Frontend Observability and Web Vitals

Real user monitoring with web-vitals, Sentry Performance, and percentile dashboards. Tie frontend optimization to actual field data, not Lighthouse vibes.

Lighthouse said our creator profile pages scored 92. Customers said the pages were slow. Both were right.

This was at a live-video creator platform I led engineering at. We’d spent a quarter on edge caching with Cloudflare Workers, dynamic Open Graph metas, the works. Synthetic runs looked great. Then a creator DM’d our founder a screen recording of his own profile page taking forever to render on a mid-range Android in Berlin. Synthetic was clean. Field was a mess. The gap between those two stories is the entire reason this post exists.

OK so here’s my position, up front. If you’re optimizing frontend performance without a real-user-monitoring pipeline wired to web-vitals, Sentry Performance, and percentile dashboards split by route and device, you’re guessing.

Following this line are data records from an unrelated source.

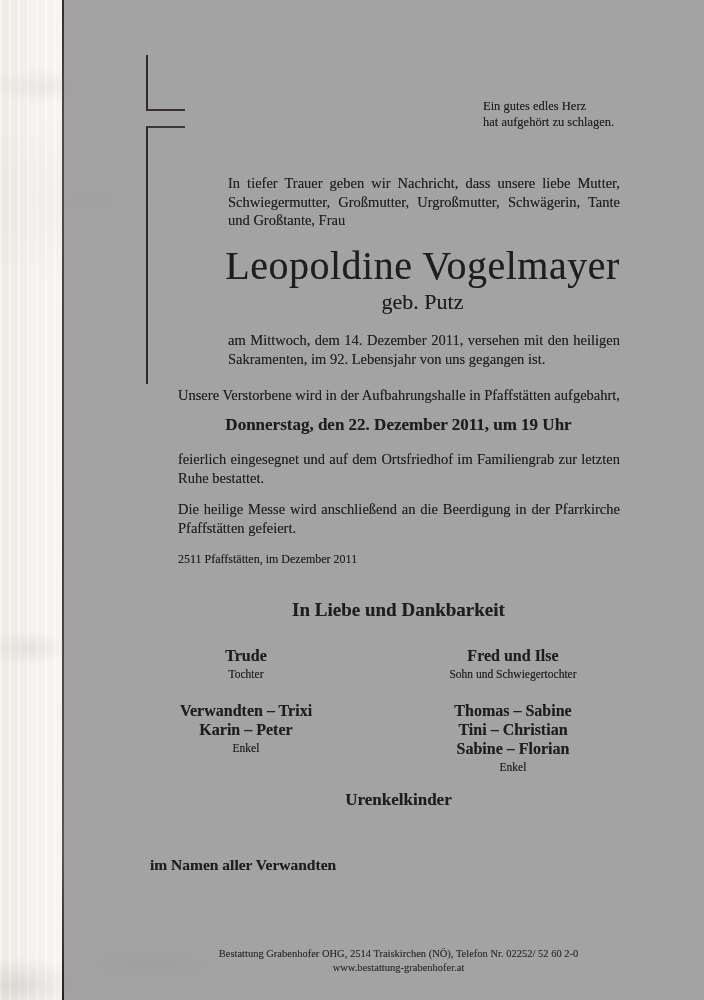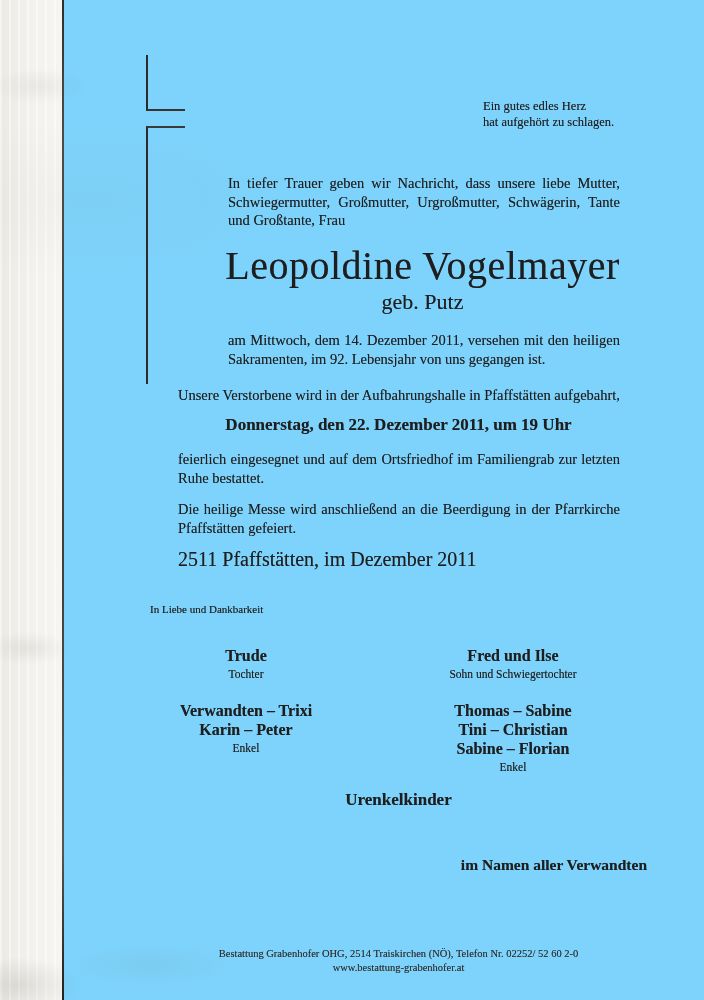--- a/index.html
+++ b/index.html
@@ -12,7 +12,7 @@
   }
   .page{
     position:relative;width:704px;height:1000px;
-    background:#7dd3fc;
+    background:#a3a3a3;
   }
   
   .scan-strip{

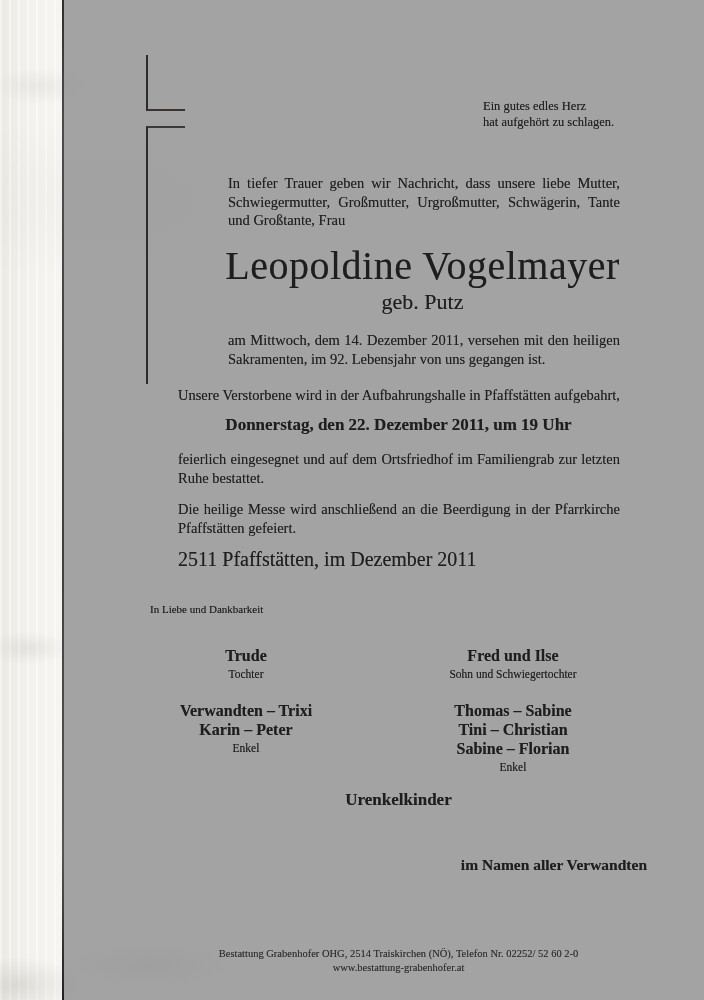--- a/index.html
+++ b/index.html
@@ -56,7 +56,7 @@
   .datetime{left:150px;top:414px;width:497px;text-align:center;font-weight:bold;font-size:17px;line-height:22px;}
   .burial{left:178px;top:450px;width:442px;}
   .mass{left:178px;top:500px;width:442px;}
-  .placedate{left:178px;top:550px;width:442px;font-size:20px;line-height:18.6px;}
+  .placedate{left:178px;top:550px;width:442px;font-size:12px;line-height:18.6px;}
   .closing{left:150px;top:599px;width:497px;text-align:left;font-size:11px;line-height:21px;}
   .col{text-align:center;}
   .col-left{left:140px;width:212px;}

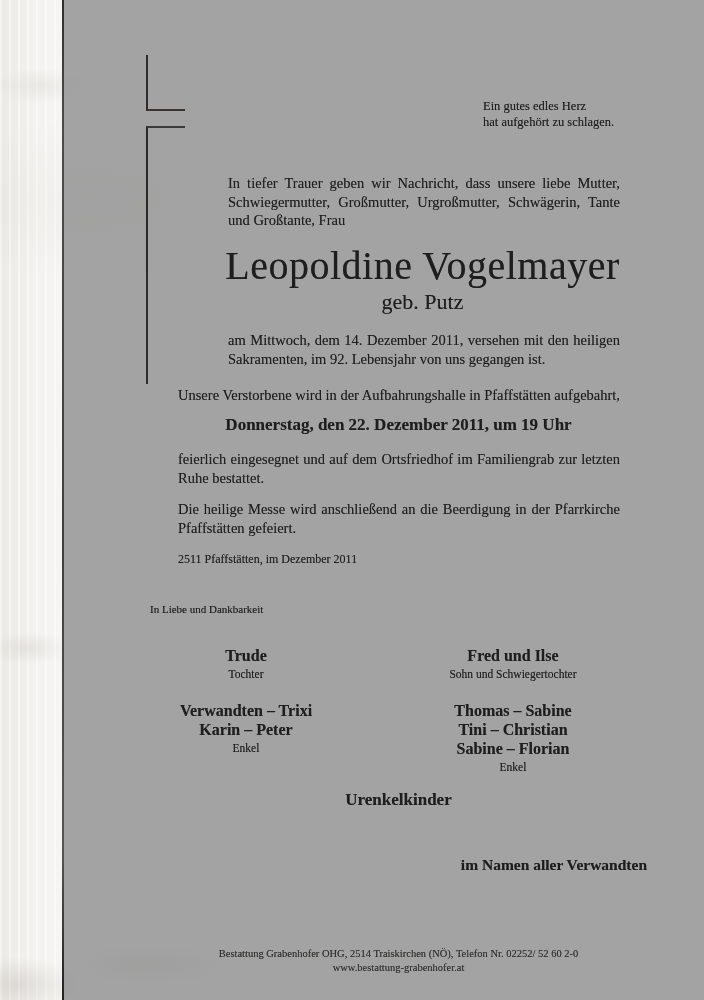--- a/index.html
+++ b/index.html
@@ -57,7 +57,7 @@
   .burial{left:178px;top:450px;width:442px;}
   .mass{left:178px;top:500px;width:442px;}
   .placedate{left:178px;top:550px;width:442px;font-size:12px;line-height:18.6px;}
-  .closing{left:150px;top:599px;width:497px;text-align:left;font-size:11px;line-height:21px;}
+  .closing{left:150px;top:599px;width:497px;text-align:center;font-size:19px;line-height:21px;font-weight:bold;}
   .col{text-align:center;}
   .col-left{left:140px;width:212px;}
   .col-right{left:403px;width:220px;}

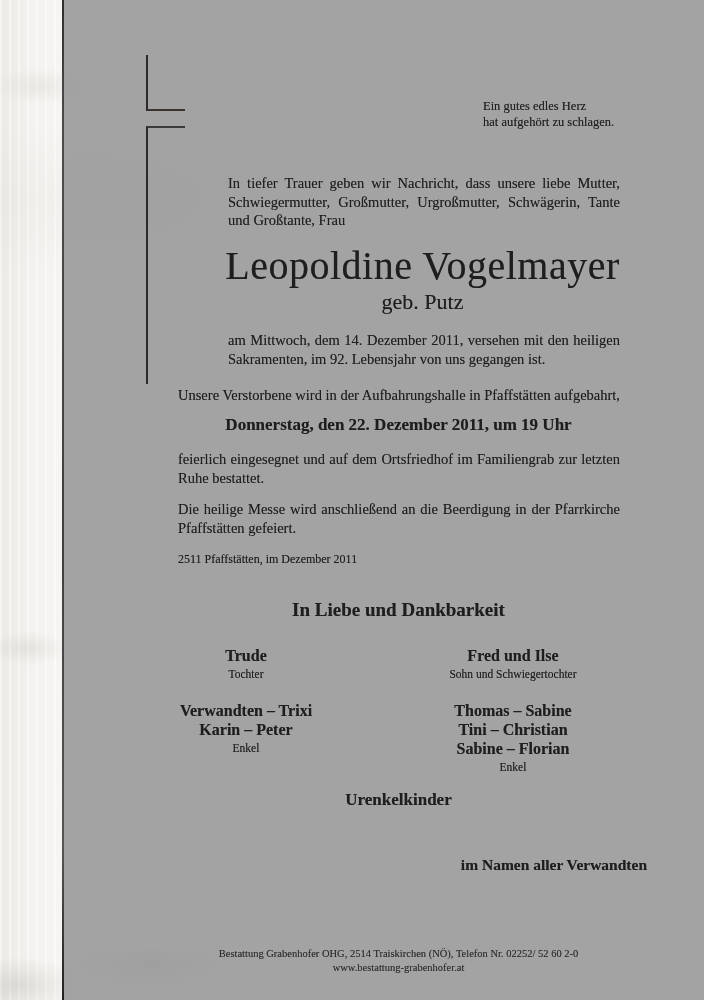--- a/index.html
+++ b/index.html
@@ -66,7 +66,7 @@
   .mname{font-weight:bold;font-size:16px;line-height:19px;}
   .relation{font-size:11.5px;line-height:15px;margin-top:2px;}
   .urenkel{left:150px;top:790px;width:497px;text-align:center;font-weight:bold;font-size:17px;}
-  .onbehalf{left:150px;top:856px;width:497px;text-align:right;font-weight:bold;font-size:15.5px;}
+  .onbehalf{left:150px;top:856px;width:497px;text-align:left;font-weight:bold;font-size:15.5px;}
   .footer{left:150px;top:947px;width:497px;text-align:center;font-size:10.5px;line-height:13.5px;color:#31302e;}
   
   .t, .t *{text-shadow:0 0 .5px rgba(40,40,40,.55);}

Lighthouse CI is a smoke check. It is not a workflow.

Synthetic Scores Lie to You

Lab tests run on a beefy GitHub Actions runner with a simulated 4G profile. Real users run on a five-year-old phone on a Turkish 4G tower at 4 p.m. on a weekday. Same page. Wildly different LCP. The “Core Web Vitals score” badge in your CI pipeline is telling you the median lab result, which is roughly the best case your code can produce. The Web Vitals contract Google actually grades you on is the p75 of your real traffic.

That’s a different number. Usually a much worse one.

The thing is, even when lab and field agree, lab can’t tell you which route is the problem. Lab can’t tell you a release shipped Tuesday made INP regress on Android only. Lab can’t tell you the bio section on creator profiles is the LCP element for some locales and the hero image for others. You need the field.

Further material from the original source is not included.